Однако в Европе, в отличие от Китая, где на основе рассказов об удивительном вырастает литературная новелла, повествования об удивительном и необычайном не становятся прочной литературной традицией в последующую эпоху — во времена Возрождения. Литературная, художественная фантастика этого времени или откровенно сказочная, как в «Сне в летнюю ночь» Шекспира, или травестийно-комическая, как в стихах Ганса Сакса. Возможно, причиной такого забвения была активная секуляризация искусства в период Возрождения и в последующие эпохи. Фантастика в это время существует главным образом в форме вторичной художественной условности и повествования сказочного типа. XVII в. рождает литературную сказку, тоже не чуждую той карнавальной игре, которая наблюдается уже в рыцарском романе.
Повествование же об удивительном приходит в литературу позднее.
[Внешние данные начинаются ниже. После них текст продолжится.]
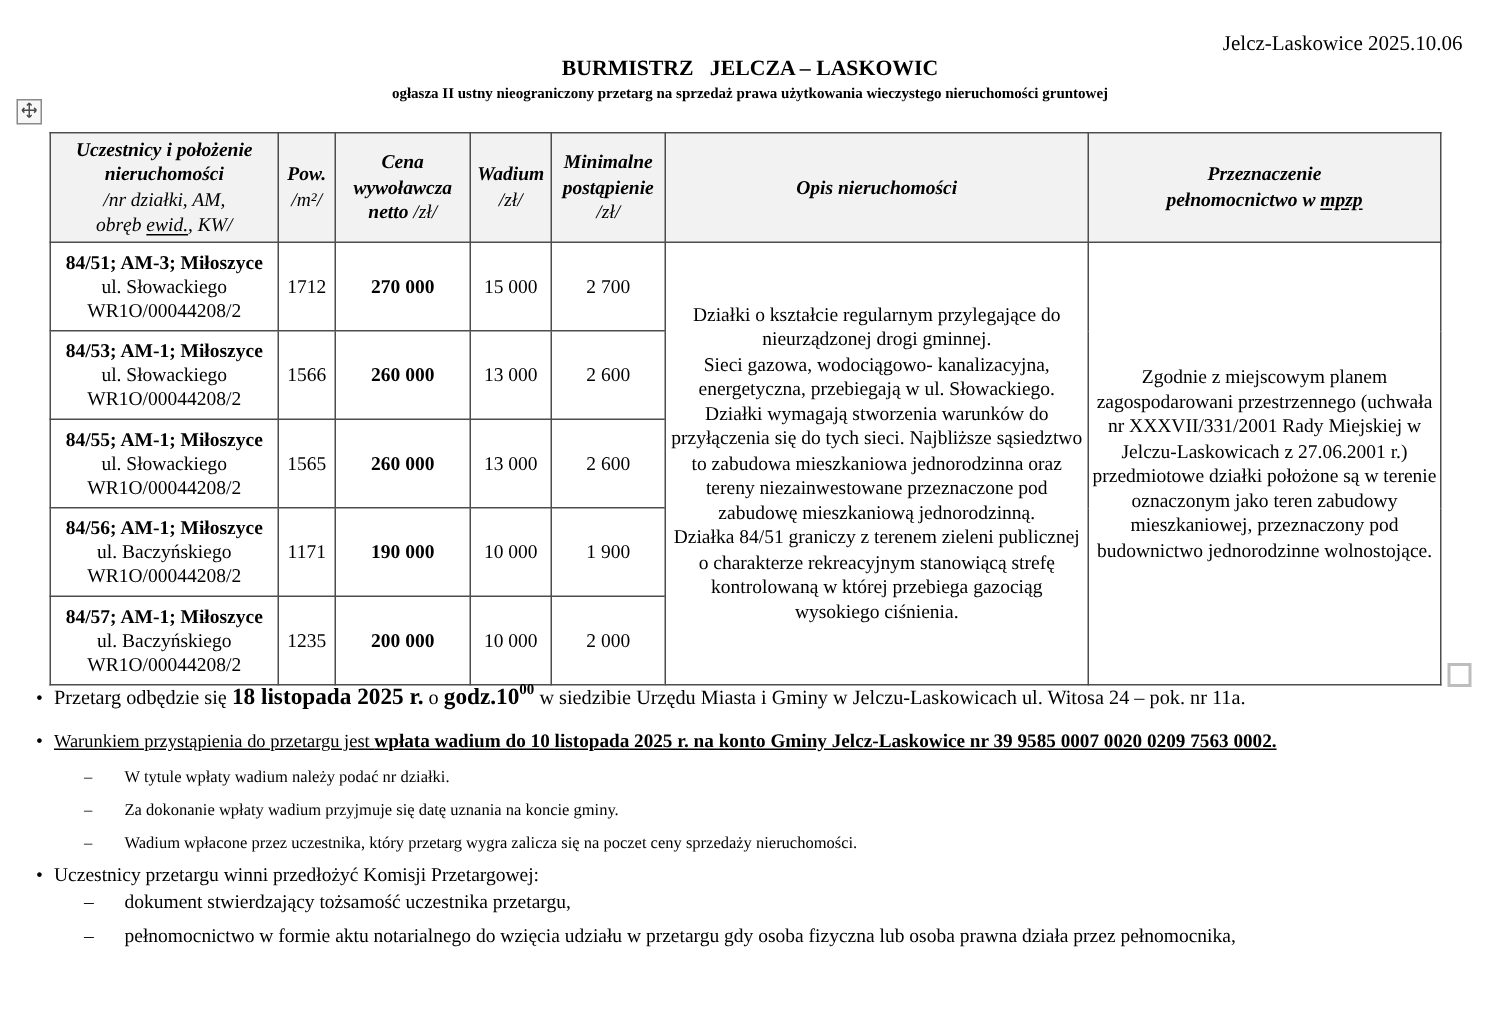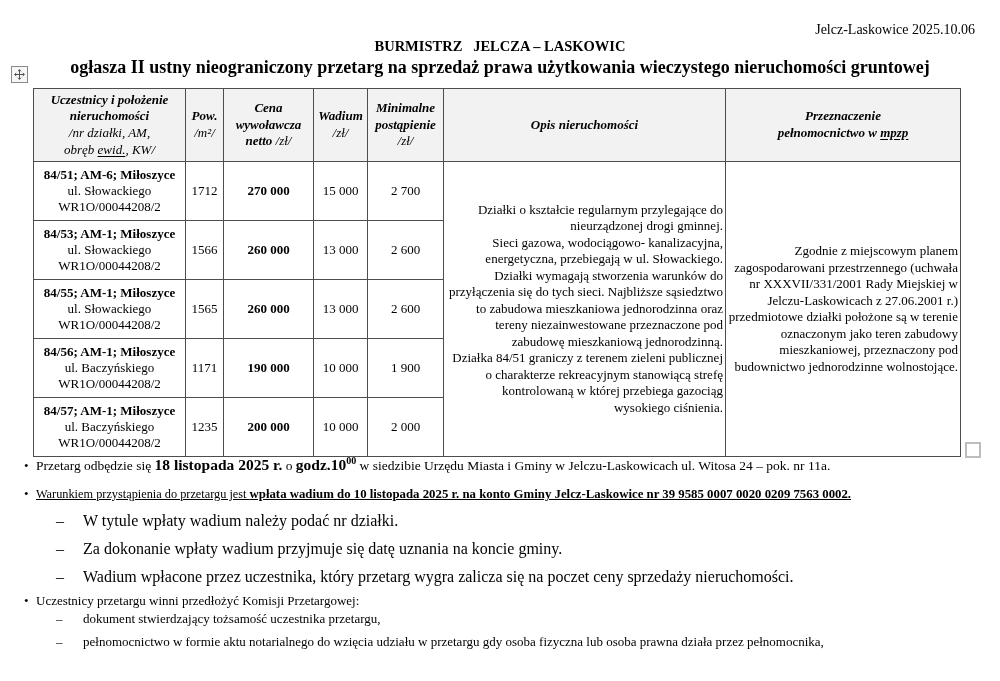"ogłasza II ustny nieograniczony przetarg" .title2 { font-size: 18px -> 10px }
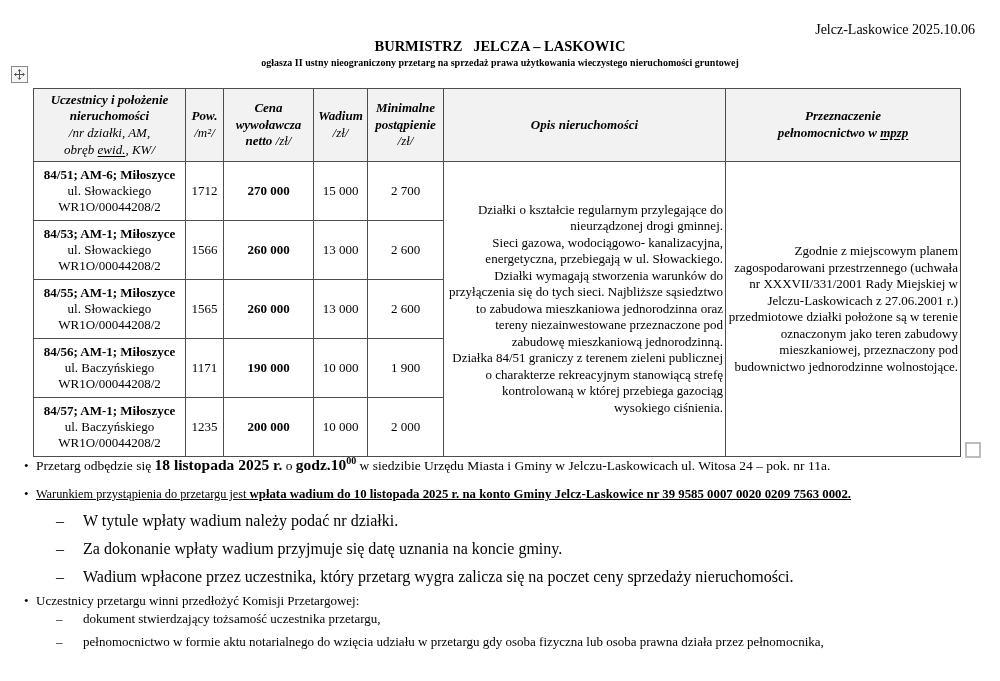"84/51; AM-6; Miłoszyce" span.plot-id { text: AM-6 -> AM-3 }
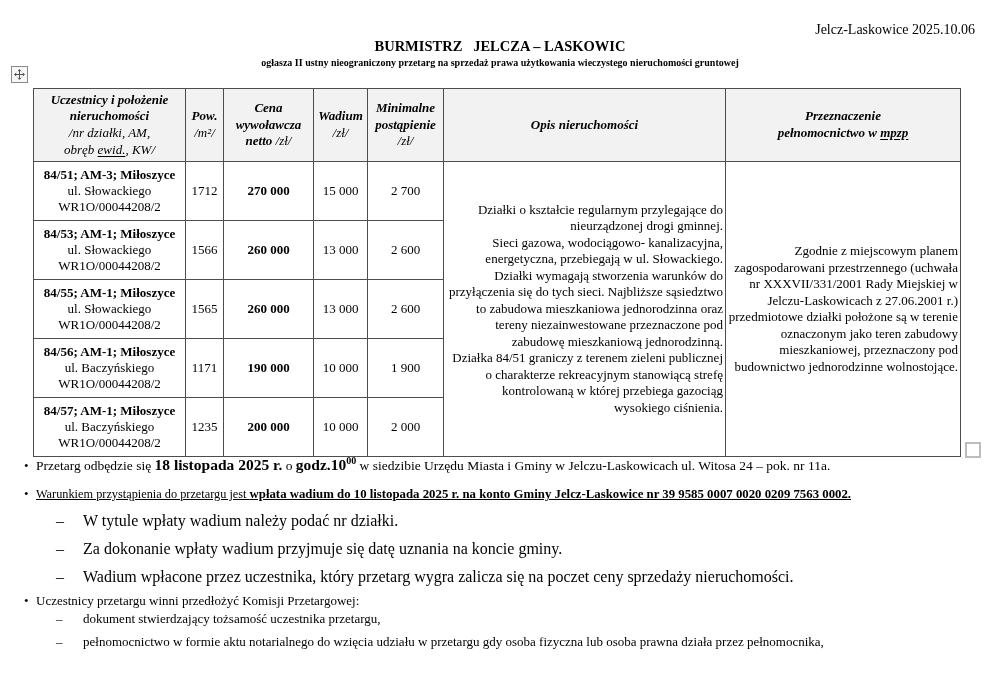"Działki o kształcie regularnym" td.longtext { text-align: right -> center }
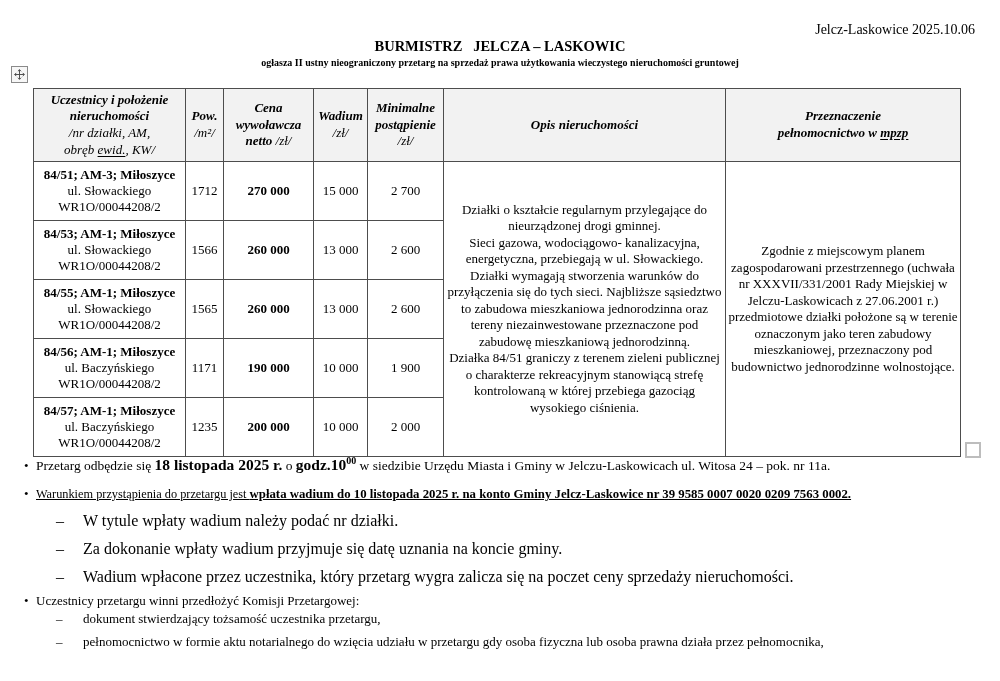"– W tytule wpłaty wadium" .subgroup .sub { font-size: 16px -> 11px }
Только в середине XVIII в. появляется, пожалуй, первый «профанный», т. е. собственно художественный рассказ об удивительном и необычайном — роман Г. Уолпола «Замок Отранто». За ним последовали многочисленные рассказы романтиков о привидениях, духах и вообще различных проявлениях сверхъестественных сил.
«Замок Отранто» Г. Уолпола, несомненно, произведение уже фантастическое, в отличие от средневековых легенд и преданий, которым верили как рассказам о действительно случившемся. Роман фантастичен уже потому, что сам автор не воспринимает сверхъестественные события своего произведения как нечто реально возможное. Об этом есть собственные его признания, и нам еще предстоит о них говорить. Однако сложность состоит в том, что повествование об удивительном, даже превращаясь в «профанный» фантастический рассказ, не может существовать, не опираясь на живую веру, хотя бы «мерцающую». Явление, к которому вовсе утрачено доверие, удивлять не способно.
Исследователь готического романа Д. П. Варма самое возникновение этого жанра связывает с возросшим в эпоху романтизма интересом ко всему «странному и чудесному». И это было не праздное любопытство; интерес к сверхъестественному и чудесному в XVIII в. объяснялся поисками ответа на кардинальные вопросы бытия — жизни, смерти и бессмертия. Во второй половине XVIII в. вера в колдунов и духов, прошедшая через многие поколения и, хотя и поколебленная, но не убитая окончательно, вновь обретает силу, сверхъестественное могло еще «поражать и тревожить»[126]
воображение. На эту смутную, колеблющуюся веру своих читателей и опирался Г. Уолпол. И все же, повторяем, «Замок Отранто» создается уже как произведение заведомо фантастическое[127].Интерес к удивительному и необычайному в обществе никогда не угасает, но есть эпохи относительно в этом смысле спокойные и, напротив, в отдельные исторические периоды наблюдаются своего рода «массовые эпидемии» повышенного интереса к чудесам и всякого рода диковинкам, который сопровождается, как правило, особым легковерием, готовностью принять любое чудо, поверить в него. Такие «подъемы и спуски», которые переживает на протяжении обозримой истории человечества способность «верить в чудеса» отмечает в своей книге Ю. Кагарлицкий[128]
. Пока трудно сказать, чем объясняются эти «подъемы и спуски», внезапное возрастание интереса к удивительному и затем спад его. Вероятнее всего, в основе этого движения лежит целый комплекс причин и для каждой эпохи он индивидуален.Одной из таких эпох было средневековье. Тогда сформировался рассказ о необычайном со своей особой структурой, рассказ пока еще познавательный, эстетическая его природа вторична. Второй эпохой, когда интерес к удивительному резко повысился, был XVIII в., точнее вторая его половина, период очень противоречивый. С одной стороны, это век просвещения, время торжества рационализма, просветители отвернулись от чудес, высмеивали их, поклонялись разуму, довели до совершенства, отточили великолепный инструмент познания — логику. Казалось, что древние суеверия убиты навсегда и возродиться не могут. Когда в 1748 г. Вольтер в «Семирамиде» отважился вывести на сцену призрак — тень царя Нина, — это вызвало бурю насмешливого негодования в зрительном зале и поток возражений в критике[129]
.С другой стороны, обилие изобретений и открытий в XVIII в. создает своеобразную «инерцию чудес», по выражению Ю. Кагарлицкого, рождает удивительное легковерие. А повышенный интерес к проблемам вечности, жизни, смерти и бессмертия по сложной цепи ассоциаций возрождает традицию старых суеверий. Сущность любого явления словно «подвешена» в силовом поле многочисленных противоречий. Развитый рационализм на одном полюсе, «инерция чудес» и суеверий на другом возрождают повествование об удивительном, но теперь уже как принадлежность искусства, как фантастический, «профанный» рассказ. Достижения рационалистической мысли произвели здесь свой строгий корректив, познавательное и эстетическое начала поменялись местами.